GIVEN ENTRIES Block Start
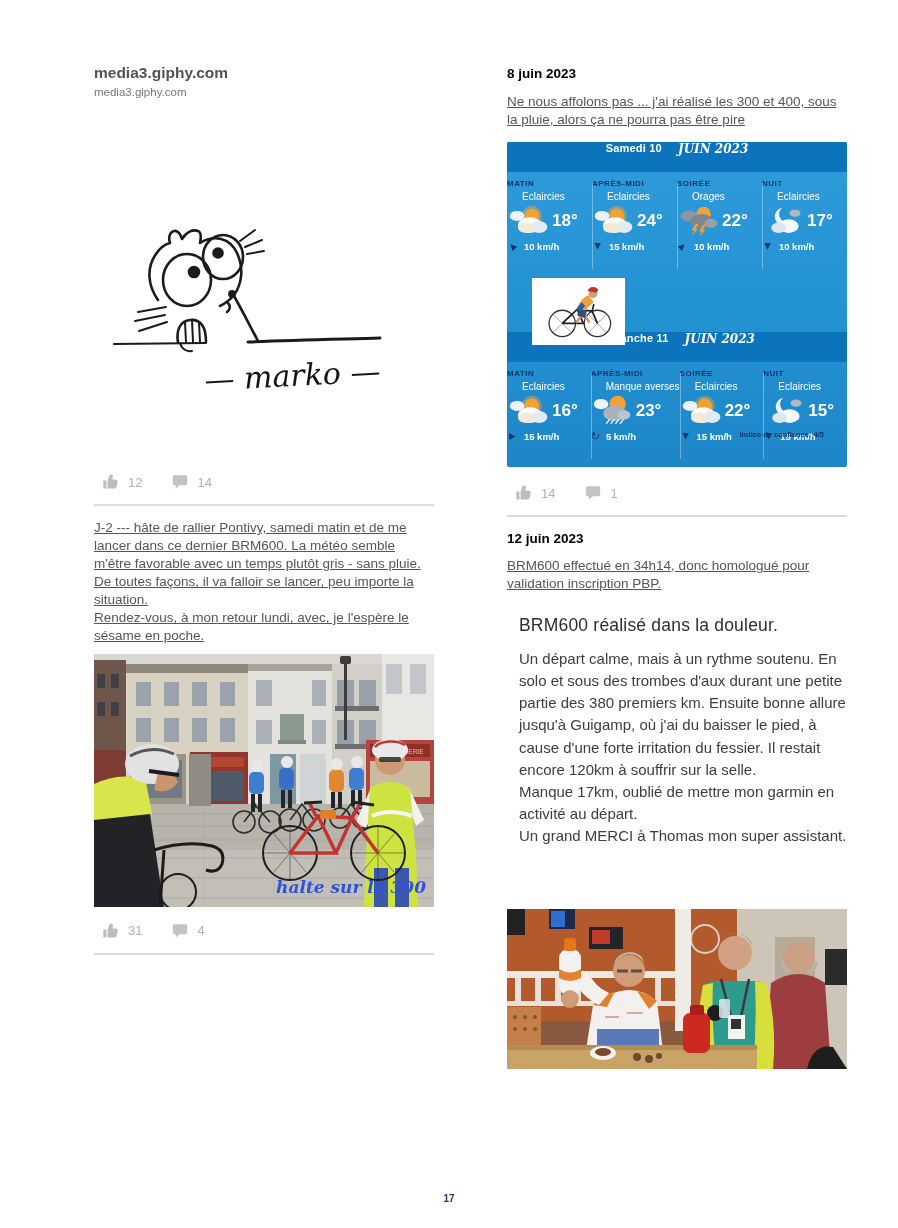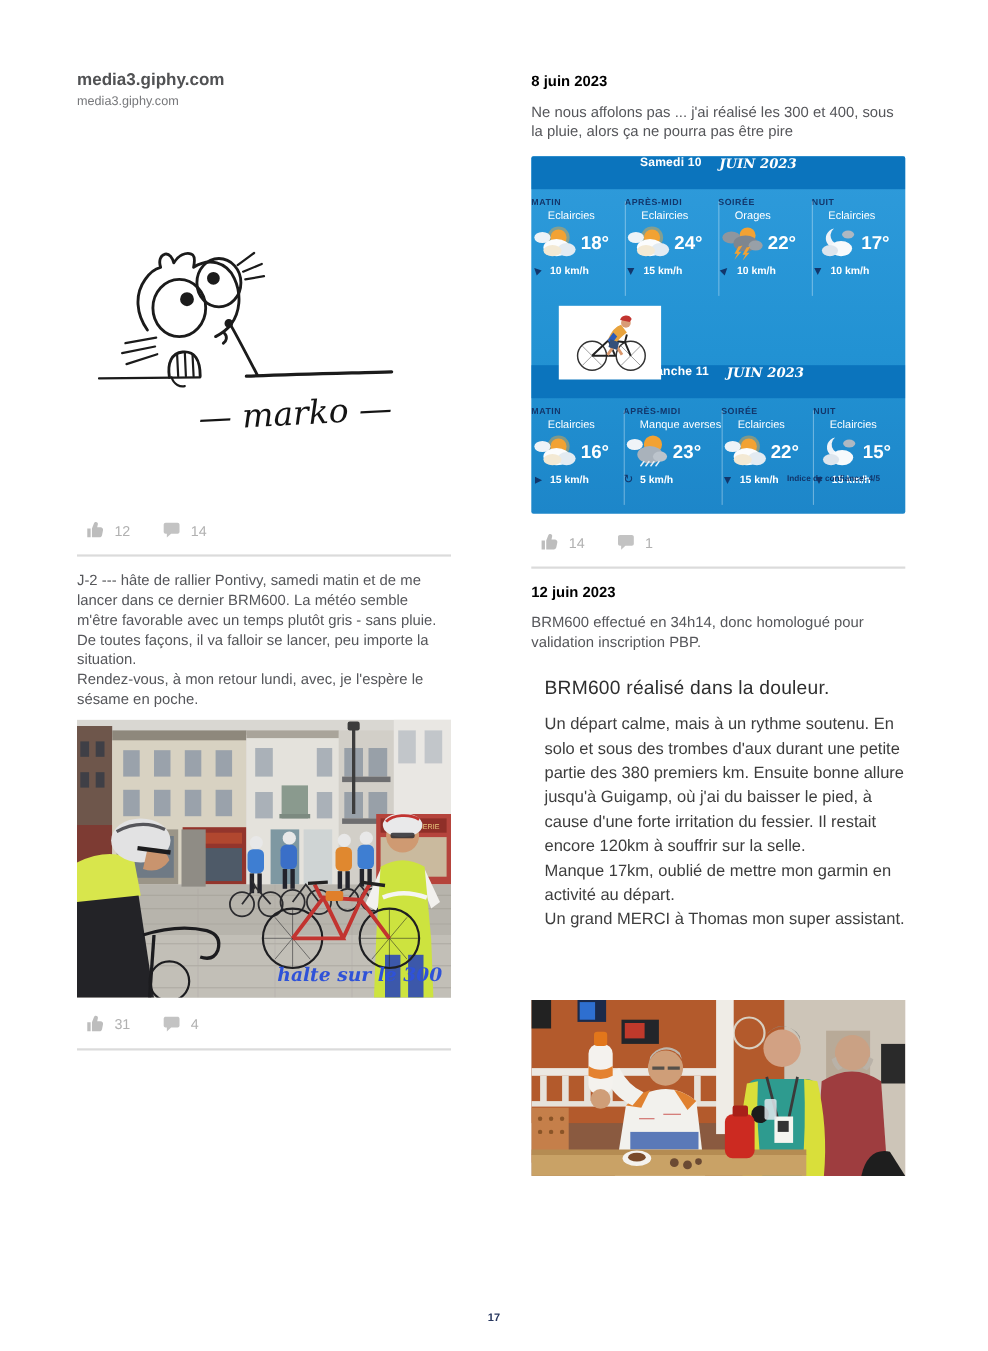--- a/index.html
+++ b/index.html
@@ -1,36 +1,36 @@
 <!DOCTYPE html>
 <html><head>
 <meta charset="utf-8">
 <style>
   * { margin:0; padding:0; box-sizing:border-box; }
   html,body { background:#ffffff; }
   body { font-family:"Liberation Sans", sans-serif; }
   .page { position:relative; width:898px; height:1228px; background:#fff; overflow:hidden; }
 
-  .col { position:absolute; top:0; width:340px; }
+  .col { position:absolute; top:0; width:340px;margin-left:24px; }
   .col-left { left:70px; }
   .col-right { left:483px; }
 
   .source-title { margin-top:64px; font-size:15.5px; font-weight:bold; color:#515254; }
   .source-url { margin-top:4px; font-size:11.5px; color:#76777a; }
 
   .cat-svg { display:block; width:310px; height:200px; margin:122px 0 0 14px; }
 
   .engagement { display:flex; align-items:center; gap:9px; padding-left:8px; height:20px; }
   .engagement .pair { display:flex; align-items:center; gap:8px; margin-right:20px; }
   .eng-icon { width:18px; height:18px; }
   .eng-count { font-size:13px; color:#b1b1b1; }
   .divider { height:2px; background:#dbdbdb; margin-top:12px; }
 
   .post-date { font-size:13.5px; font-weight:bold; color:#000000; }
-  .post-body { font-size:13.5px; color:#55565a; line-height:1.34; white-space:pre-line; }
+  .post-body { font-size:13.5px; color:#55565a; line-height:1.34; white-space:pre-line;text-decoration:underline; }
 
   .photo { position:relative; width:348px; overflow:hidden; }
   .photo svg { display:block; }
   .photo-caption { position:absolute; right:16px; bottom:10px; font-family:"DejaVu Serif", serif; font-style:italic; font-weight:bold; font-size:17px; color:#2f52d8; }
 
   
   .weather { position:relative; width:340px; height:325px; margin-top:13px; background:linear-gradient(180deg,#2f9bdb 0%,#2292d3 55%,#1d86c9 100%); overflow:hidden; border-radius:2px; }
   .wband { height:30px; background:#0b74bd; color:#fff; display:flex; align-items:flex-start; justify-content:center; gap:16px; }
   .wband .plain { font-size:11px; font-weight:bold; letter-spacing:.2px; }
   .wband .script { font-family:"DejaVu Serif", serif; font-style:italic; font-weight:bold; font-size:12px; }

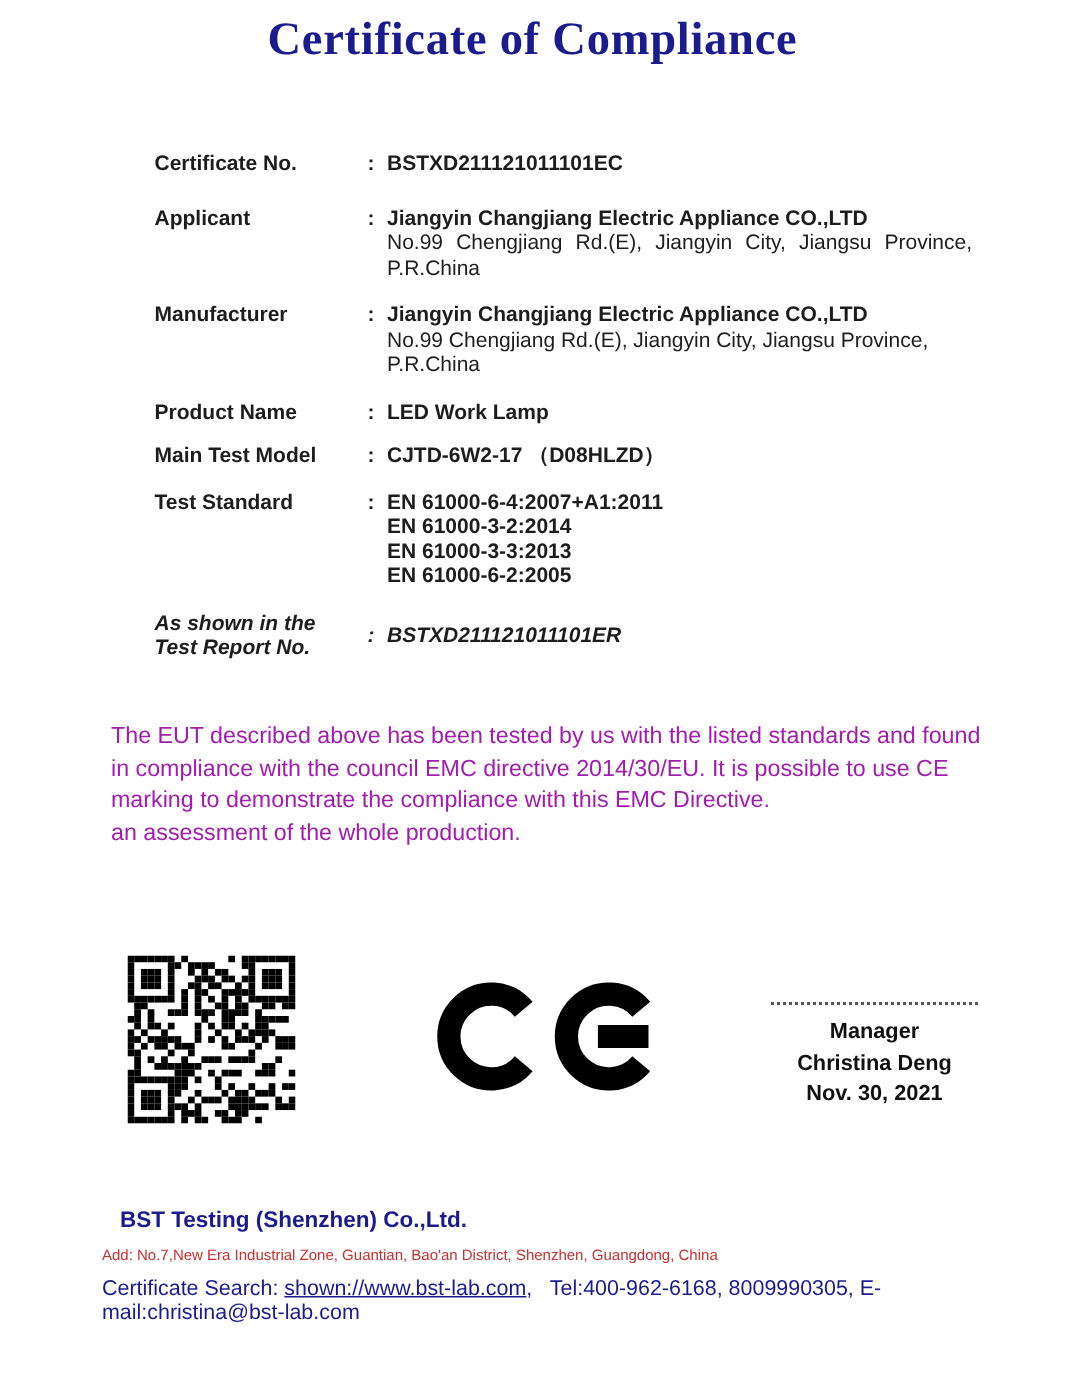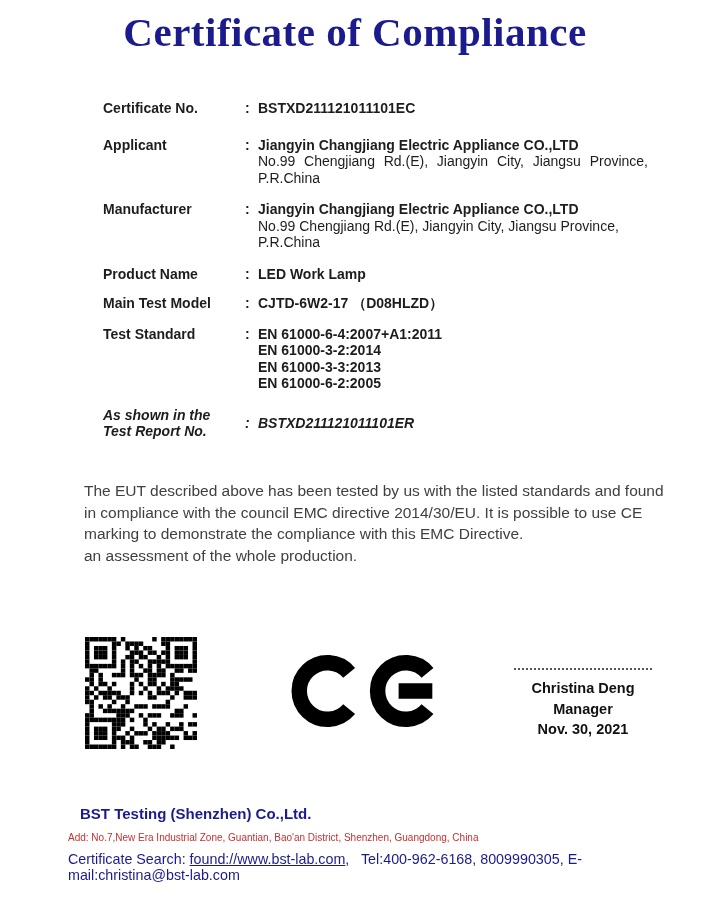--- a/index.html
+++ b/index.html
@@ -3,37 +3,37 @@
 <meta charset="utf-8">
 <style>
   html,body{margin:0;padding:0;background:#ffffff;}
   .page{
     position:relative;width:710px;height:923px;background:#ffffff;
     font-family:"Liberation Sans", sans-serif;color:#1d1d1d;overflow:hidden;
   }
   
   .title{
     position:absolute;top:8px;left:0;width:100%;text-align:center;
-    font-family:"Liberation Serif", serif;font-weight:bold;font-size:41px;
+    font-family:"Liberation Serif", serif;font-weight:bold;font-size:31px;
     color:#1b1b8e;letter-spacing:0.5px;
   }
   
   .fields{position:absolute;top:100px;left:103px;right:62px;}
   .row{display:flex;align-items:flex-start;font-size:14px;line-height:16.5px;}
   .row.center{align-items:center;font-style:italic;}
   .lbl{width:142px;font-weight:bold;flex:none;}
   .colon{width:13px;font-weight:bold;flex:none;}
   .val{flex:1;font-weight:bold;}
   .val .sub{font-weight:normal;}
   .spread{text-align:justify;text-align-last:justify;}
   .mt20{margin-top:20px}.mt15{margin-top:15px}.mt14{margin-top:14px}.mt13{margin-top:13px}
   
   .bodytext{
-    position:absolute;top:480px;left:84px;width:590px;
-    font-size:15.5px;line-height:21.6px;color:#404040;
+    position:absolute;top:480px;left:74px;width:590px;
+    font-size:15.5px;line-height:21.6px;color:#a21caf;
   }
   .bodytext div{white-space:nowrap;}
   
   .qr{position:absolute;left:85px;top:637px;width:112px;height:112px;}
   .qr svg{display:block;}
   .ce{position:absolute;left:289px;top:650px;}
   .sig{position:absolute;left:505px;top:668px;width:156px;text-align:center;}
   .sig .dots{border-top:2px dotted #555;width:138px;margin:0 auto 8px auto;height:0;}
   .sig div.line{font-weight:bold;font-size:14.5px;line-height:20.5px;color:#111;}
   
@@ -445,24 +445,24 @@
   <div class="ce">
     <svg width="160" height="82" viewBox="0 0 175 90" xmlns="http://www.w3.org/2000/svg" fill="none" stroke="#000" stroke-width="17">
       <path d="M 65.7 25.1 A 31 31 0 1 0 65.7 64.9"></path>
       <path d="M 151.7 25.1 A 31 31 0 1 0 151.7 64.9"></path>
       <path d="M 120 45 L 157 45"></path>
     </svg>
   </div>
 
   <div class="sig">
     <div class="dots"></div>
+    <div class="line">Manager</div>
     <div class="line">Christina Deng</div>
-    <div class="line">Manager</div>
     <div class="line">Nov. 30, 2021</div>
   </div>
 
   <div class="footer">
     <div class="f-company">BST Testing (Shenzhen) Co.,Ltd.</div>
     <div class="f-address">Add: No.7,New Era Industrial Zone, Guantian, Bao'an District, Shenzhen, Guangdong, China</div>
-    <div class="f-search"><span>Certificate Search: </span><span class="url">found://www.bst-lab.com</span><span>,   Tel:400-962-6168, 8009990305, E-mail:christina@bst-lab.com</span></div>
+    <div class="f-search"><span>Certificate Search: </span><span class="url">shown://www.bst-lab.com</span><span>,   Tel:400-962-6168, 8009990305, E-mail:christina@bst-lab.com</span></div>
   </div>
 
 </div>
 
 </body></html>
GIVEN ENTRIES Block End
THE PROBLEM: Leave the images aside and transcribe all entries exactly.

REPLY:
--- a/index.html
+++ b/index.html
@@ -1,36 +1,36 @@
 <!DOCTYPE html>
 <html><head>
 <meta charset="utf-8">
 <style>
   * { margin:0; padding:0; box-sizing:border-box; }
   html,body { background:#ffffff; }
   body { font-family:"Liberation Sans", sans-serif; }
   .page { position:relative; width:898px; height:1228px; background:#fff; overflow:hidden; }
 
-  .col { position:absolute; top:0; width:340px; }
+  .col { position:absolute; top:0; width:340px;margin-left:24px; }
   .col-left { left:70px; }
   .col-right { left:483px; }
 
   .source-title { margin-top:64px; font-size:15.5px; font-weight:bold; color:#515254; }
   .source-url { margin-top:4px; font-size:11.5px; color:#76777a; }
 
   .cat-svg { display:block; width:310px; height:200px; margin:122px 0 0 14px; }
 
   .engagement { display:flex; align-items:center; gap:9px; padding-left:8px; height:20px; }
   .engagement .pair { display:flex; align-items:center; gap:8px; margin-right:20px; }
   .eng-icon { width:18px; height:18px; }
   .eng-count { font-size:13px; color:#b1b1b1; }
   .divider { height:2px; background:#dbdbdb; margin-top:12px; }
 
   .post-date { font-size:13.5px; font-weight:bold; color:#000000; }
-  .post-body { font-size:13.5px; color:#55565a; line-height:1.34; white-space:pre-line; }
+  .post-body { font-size:13.5px; color:#55565a; line-height:1.34; white-space:pre-line;text-decoration:underline; }
 
   .photo { position:relative; width:348px; overflow:hidden; }
   .photo svg { display:block; }
   .photo-caption { position:absolute; right:16px; bottom:10px; font-family:"DejaVu Serif", serif; font-style:italic; font-weight:bold; font-size:17px; color:#2f52d8; }
 
   
   .weather { position:relative; width:340px; height:325px; margin-top:13px; background:linear-gradient(180deg,#2f9bdb 0%,#2292d3 55%,#1d86c9 100%); overflow:hidden; border-radius:2px; }
   .wband { height:30px; background:#0b74bd; color:#fff; display:flex; align-items:flex-start; justify-content:center; gap:16px; }
   .wband .plain { font-size:11px; font-weight:bold; letter-spacing:.2px; }
   .wband .script { font-family:"DejaVu Serif", serif; font-style:italic; font-weight:bold; font-size:12px; }

--- a/index.html
+++ b/index.html
@@ -3,37 +3,37 @@
 <meta charset="utf-8">
 <style>
   html,body{margin:0;padding:0;background:#ffffff;}
   .page{
     position:relative;width:710px;height:923px;background:#ffffff;
     font-family:"Liberation Sans", sans-serif;color:#1d1d1d;overflow:hidden;
   }
   
   .title{
     position:absolute;top:8px;left:0;width:100%;text-align:center;
-    font-family:"Liberation Serif", serif;font-weight:bold;font-size:41px;
+    font-family:"Liberation Serif", serif;font-weight:bold;font-size:31px;
     color:#1b1b8e;letter-spacing:0.5px;
   }
   
   .fields{position:absolute;top:100px;left:103px;right:62px;}
   .row{display:flex;align-items:flex-start;font-size:14px;line-height:16.5px;}
   .row.center{align-items:center;font-style:italic;}
   .lbl{width:142px;font-weight:bold;flex:none;}
   .colon{width:13px;font-weight:bold;flex:none;}
   .val{flex:1;font-weight:bold;}
   .val .sub{font-weight:normal;}
   .spread{text-align:justify;text-align-last:justify;}
   .mt20{margin-top:20px}.mt15{margin-top:15px}.mt14{margin-top:14px}.mt13{margin-top:13px}
   
   .bodytext{
-    position:absolute;top:480px;left:84px;width:590px;
-    font-size:15.5px;line-height:21.6px;color:#404040;
+    position:absolute;top:480px;left:74px;width:590px;
+    font-size:15.5px;line-height:21.6px;color:#a21caf;
   }
   .bodytext div{white-space:nowrap;}
   
   .qr{position:absolute;left:85px;top:637px;width:112px;height:112px;}
   .qr svg{display:block;}
   .ce{position:absolute;left:289px;top:650px;}
   .sig{position:absolute;left:505px;top:668px;width:156px;text-align:center;}
   .sig .dots{border-top:2px dotted #555;width:138px;margin:0 auto 8px auto;height:0;}
   .sig div.line{font-weight:bold;font-size:14.5px;line-height:20.5px;color:#111;}
   
@@ -445,24 +445,24 @@
   <div class="ce">
     <svg width="160" height="82" viewBox="0 0 175 90" xmlns="http://www.w3.org/2000/svg" fill="none" stroke="#000" stroke-width="17">
       <path d="M 65.7 25.1 A 31 31 0 1 0 65.7 64.9"></path>
       <path d="M 151.7 25.1 A 31 31 0 1 0 151.7 64.9"></path>
       <path d="M 120 45 L 157 45"></path>
     </svg>
   </div>
 
   <div class="sig">
     <div class="dots"></div>
+    <div class="line">Manager</div>
     <div class="line">Christina Deng</div>
-    <div class="line">Manager</div>
     <div class="line">Nov. 30, 2021</div>
   </div>
 
   <div class="footer">
     <div class="f-company">BST Testing (Shenzhen) Co.,Ltd.</div>
     <div class="f-address">Add: No.7,New Era Industrial Zone, Guantian, Bao'an District, Shenzhen, Guangdong, China</div>
-    <div class="f-search"><span>Certificate Search: </span><span class="url">found://www.bst-lab.com</span><span>,   Tel:400-962-6168, 8009990305, E-mail:christina@bst-lab.com</span></div>
+    <div class="f-search"><span>Certificate Search: </span><span class="url">shown://www.bst-lab.com</span><span>,   Tel:400-962-6168, 8009990305, E-mail:christina@bst-lab.com</span></div>
   </div>
 
 </div>
 
 </body></html>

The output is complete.